In my experience, the most common reason canines get unusually active at night is a lack of exercise during the day. I have many friends who have complained about this issue. The majority of them spend long hours at work and are unable to take their doggies for long walks regularly. As a result, the pups end up sleeping during the day and running around the house in the nighttime. 

 

If this sounds familiar to you, you’ll need to find a way to tire out your canine companion before bedtime. No matter how busy your day is, you should take the time to play with your pup. Otherwise, it won’t let you get a good night’s sleep any time soon. 

 

Personally, I’d suggest taking your pooch for a walk around the neighborhood shortly before going to bed. By doing so, you’ll help your pet use up some of its energy. That should make it feel calm and ready to sleep. 

 

Also, try to provide your dog with plenty of mental stimulation by teaching it new tricks. Over the years, I’ve come to realize that puzzle toys can work a dog’s brain just as effectively. So, make sure you have a few of them at home.

 

Ultrasounds

I had to learn that high-pitched noises and dogs don’t mix well the hard way. Shortly before my pooch started acting strangely during the night, I had a new smoke detector installed in my home. It was one of those high-tech, new-gen fire alarms that can pick up the smoke before it’s even visible.

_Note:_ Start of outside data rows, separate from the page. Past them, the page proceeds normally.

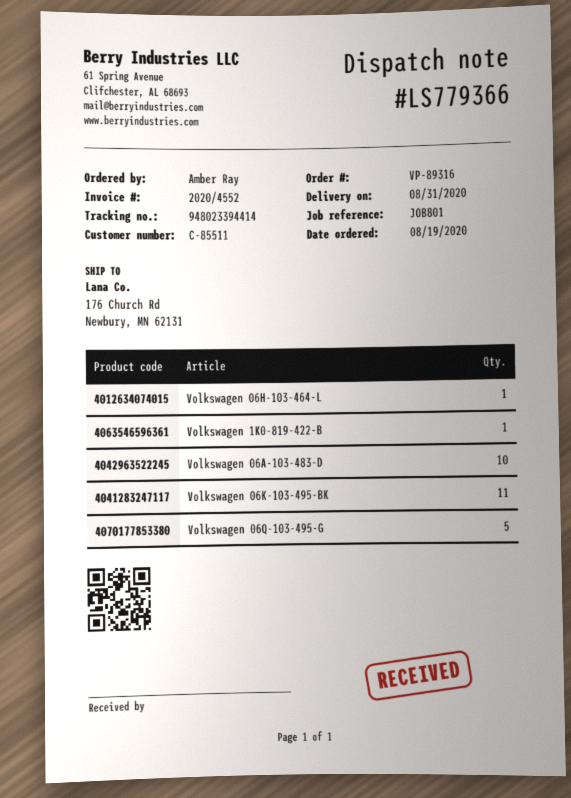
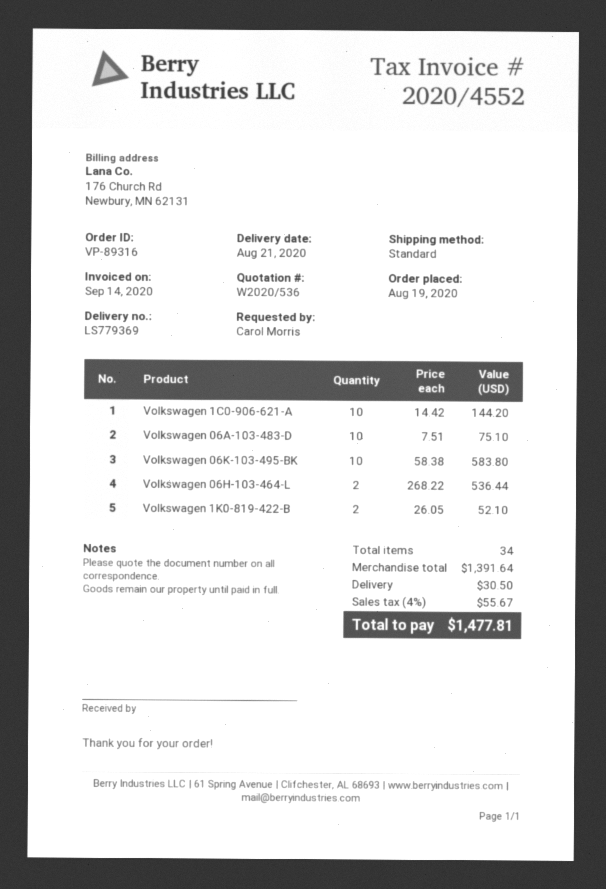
delivery note number: LS779366 -> LS779369
delivery date: 2020-08-31 -> 2020-08-21
ordered by: Amber Ray -> Carol Morris
Volkswagen 06H-103-464-L: 1 -> 2
Volkswagen 1K0-819-422-B: 1 -> 2
Volkswagen 06K-103-495-BK: 11 -> 10
Volkswagen 06Q-103-495-G: 5 -> none
Volkswagen 1C0-906-621-A: none -> 10

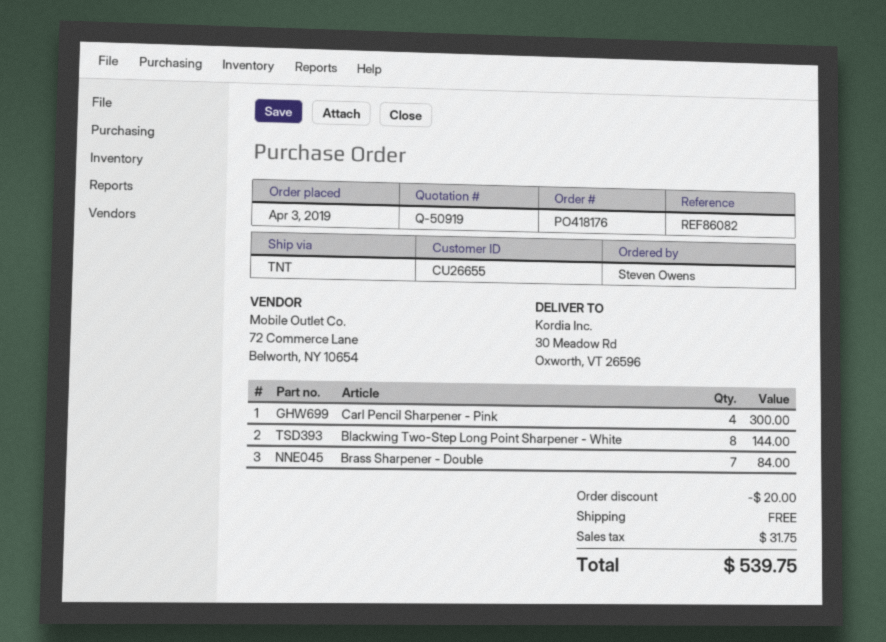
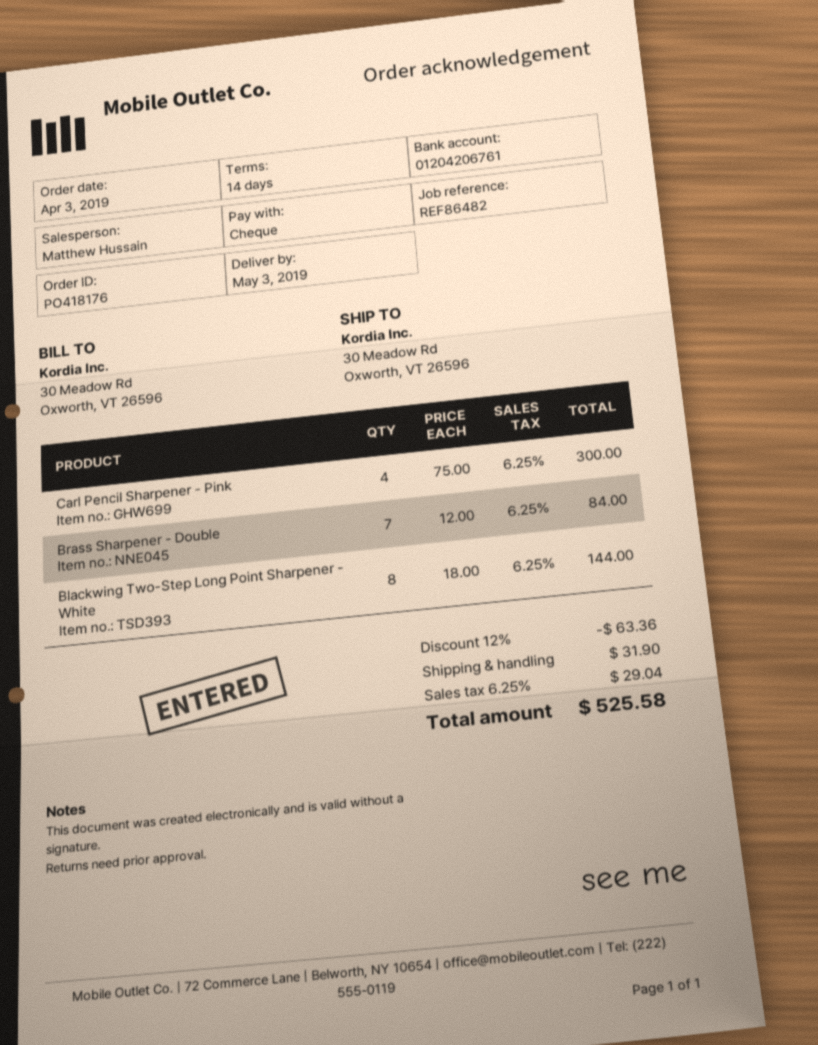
reference: REF86082 -> REF86482
discount: 20.00 -> 63.36
shipping: 0.00 -> 31.90
tax: 31.75 -> 29.04
total: 539.75 -> 525.58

Sadly, it was the thing that made my dog suddenly anxious at night. 

 

As I later found out, our furry friends can hear noises of up to 65,000 Hz. In comparison, we can’t detect sounds higher than 20,000 Hz. As a result, dogs find the ultrasounds coming from some consumer electronics to be quite upsetting. 

 

If you suspect that there are sources of high ultrasonic emissions in your house, unplug any devices you’re not using. Also, set up a room that is free of electronics and LED bulbs. It will serve as a safe space where your doggy can retire at night. 

 

Still, it’s best if you find out which of your electronics is causing the problem. In my case, my canine companion stopped feeling tense as soon as I removed the new fire alarm. So, I didn’t have to make any other changes around my home.

 

Night Blindness in Senior Dogs

 

Night blindness is yet another thing that can make a dog suddenly anxious at night. Usually, it occurs in senior canines, and it’s a sign of an eye condition such as progressive retinal atrophy (PRA). This symptom can make your doggy nervous during the night, as it can’t see well in the dark. 

 

Aside from causing anxiety, night blindness can also change the appearance of your pooch’s eyes. For instance, its pupils may dilate for no reason. 

 

If left untreated, this condition can lead to complete blindness. Therefore, it’s essential to take your dog to a veterinarian as soon as possible.

 

Final Thoughts

 

As you can see, the list of things that can make your dog suddenly anxious at night is rather long. Luckily, I’ve already done the research for you. So, all you need to do now is check which of these causes is the culprit for your dog’s problem. Hopefully, you will get a happy resolution, just like I did.